[INSTRUCTIONS TO FOLLOW]
Look through the entries below. Say how many lines include "construccion", with nothing added.

Change detection outputs:
-.-.-

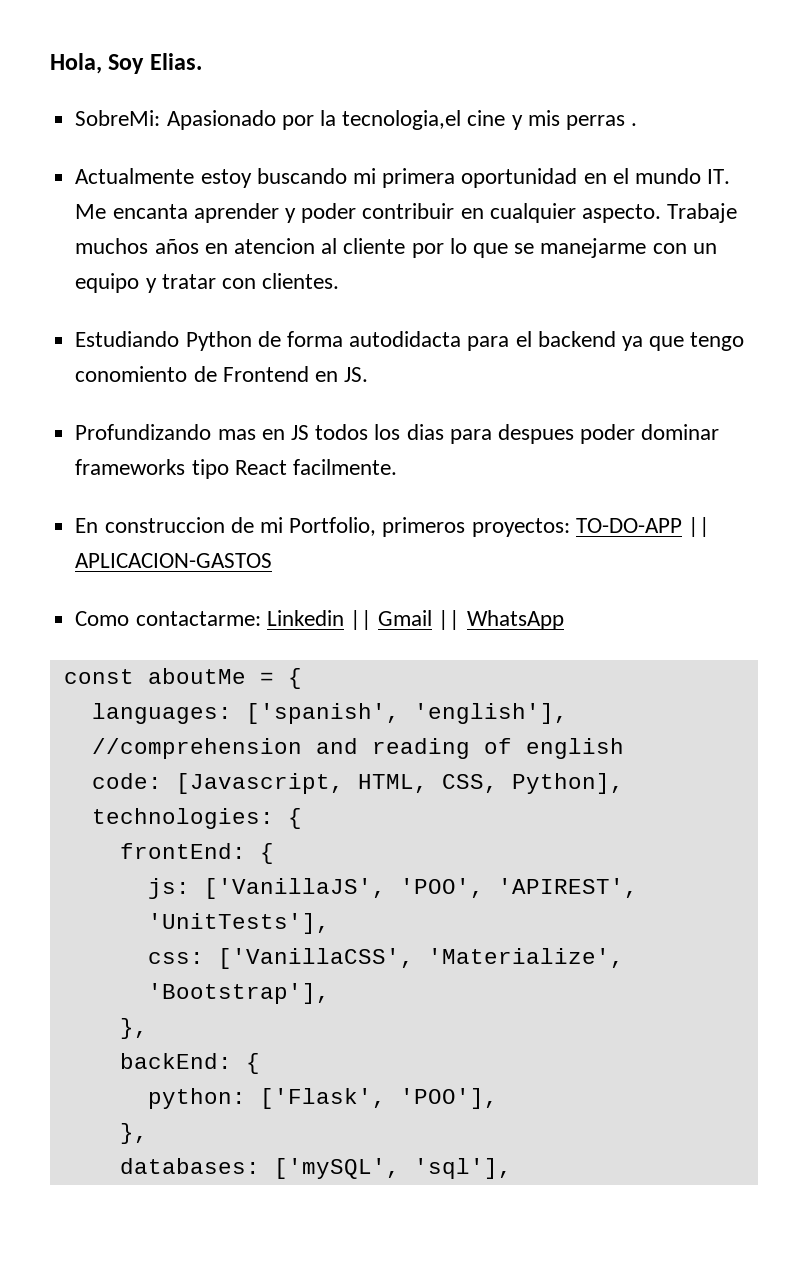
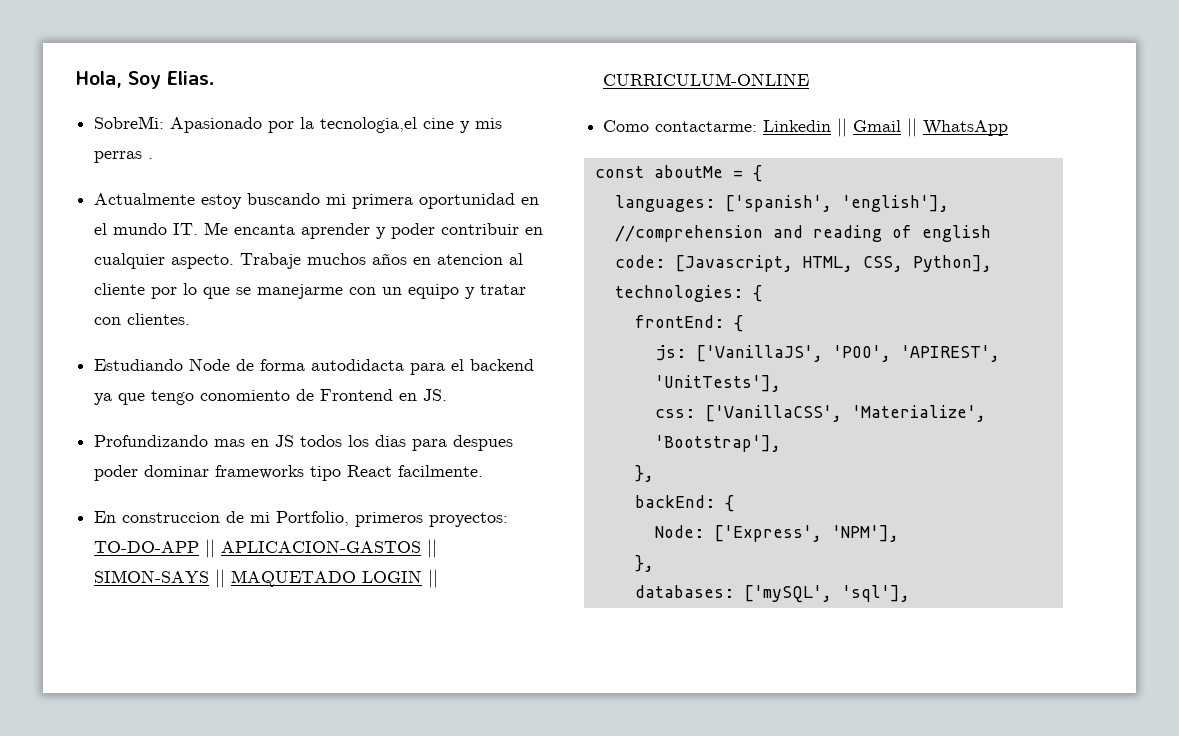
- Estudiando Python de forma autodidacta para el backend ya que tengo conomiento de Frontend en JS.
+ Estudiando Node de forma autodidacta para el backend ya que tengo conomiento de Frontend en JS.
- En construccion de mi Portfolio, primeros proyectos: TO-DO-APP || APLICACION-GASTOS
+ En construccion de mi Portfolio, primeros proyectos: TO-DO-APP || APLICACION-GASTOS || SIMON-SAYS || MAQUETADO LOGIN || CURRICULUM-ONLINE
- python: ['Flask', 'POO'],
+ Node: ['Express', 'NPM'],

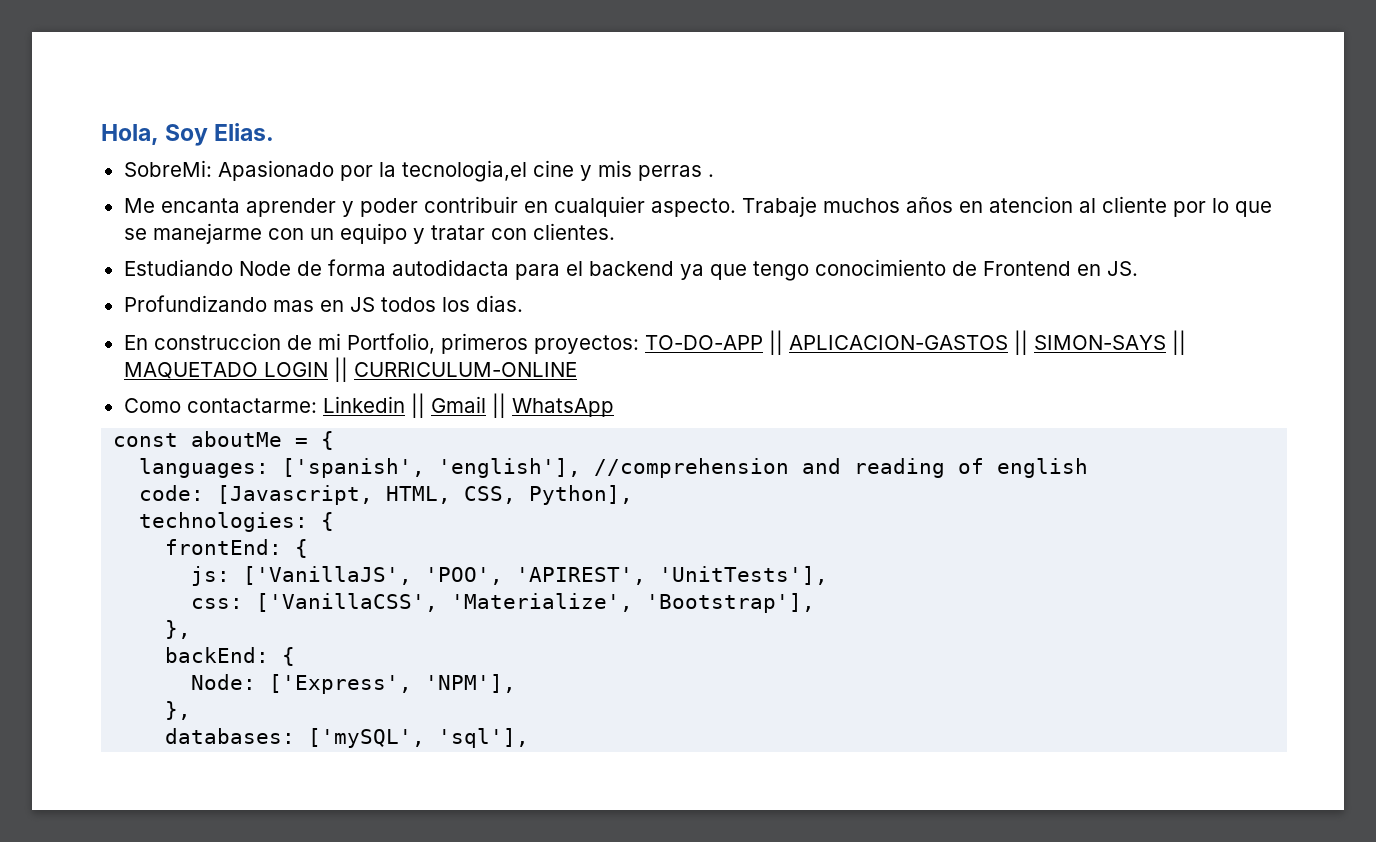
- Actualmente estoy buscando mi primera oportunidad en el mundo IT. Me encanta aprender y poder contribuir en cualquier aspecto.
+ Me encanta aprender y poder contribuir en cualquier aspecto.
- Estudiando Node de forma autodidacta para el backend ya que tengo conomiento de Frontend en JS.
+ Estudiando Node de forma autodidacta para el backend ya que tengo conocimiento de Frontend en JS.
- Profundizando mas en JS todos los dias para despues poder dominar frameworks tipo React facilmente.
+ Profundizando mas en JS todos los dias.

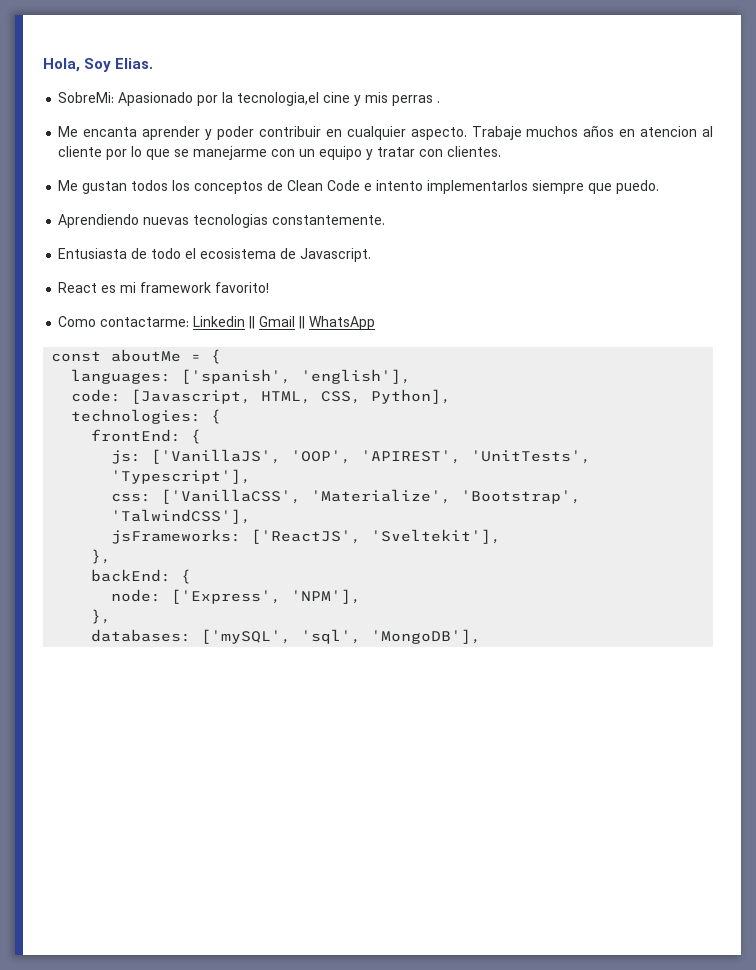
- Estudiando Node de forma autodidacta para el backend ya que tengo conocimiento de Frontend en JS.
- Profundizando mas en JS todos los dias.
- En construccion de mi Portfolio, primeros proyectos: TO-DO-APP || APLICACION-GASTOS || SIMON-SAYS || MAQUETADO LOGIN || CURRICULUM-ONLINE
+ Me gustan todos los conceptos de Clean Code e intento implementarlos siempre que puedo.
+ Aprendiendo nuevas tecnologias constantemente.
+ Entusiasta de todo el ecosistema de Javascript.
+ React es mi framework favorito!
- languages: ['spanish', 'english'], //comprehension and reading of english
+ languages: ['spanish', 'english'],
- js: ['VanillaJS', 'POO', 'APIREST', 'UnitTests'],
+ js: ['VanillaJS', 'OOP', 'APIREST', 'UnitTests', 'Typescript'],
- css: ['VanillaCSS', 'Materialize', 'Bootstrap'],
+ css: ['VanillaCSS', 'Materialize', 'Bootstrap', 'TalwindCSS'],
+ jsFrameworks: ['ReactJS', 'Sveltekit'],
- Node: ['Express', 'NPM'],
+ node: ['Express', 'NPM'],
- databases: ['mySQL', 'sql'],
+ databases: ['mySQL', 'sql', 'MongoDB'],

-.-.-

[SOLUTION TO THE PROBLEM]
3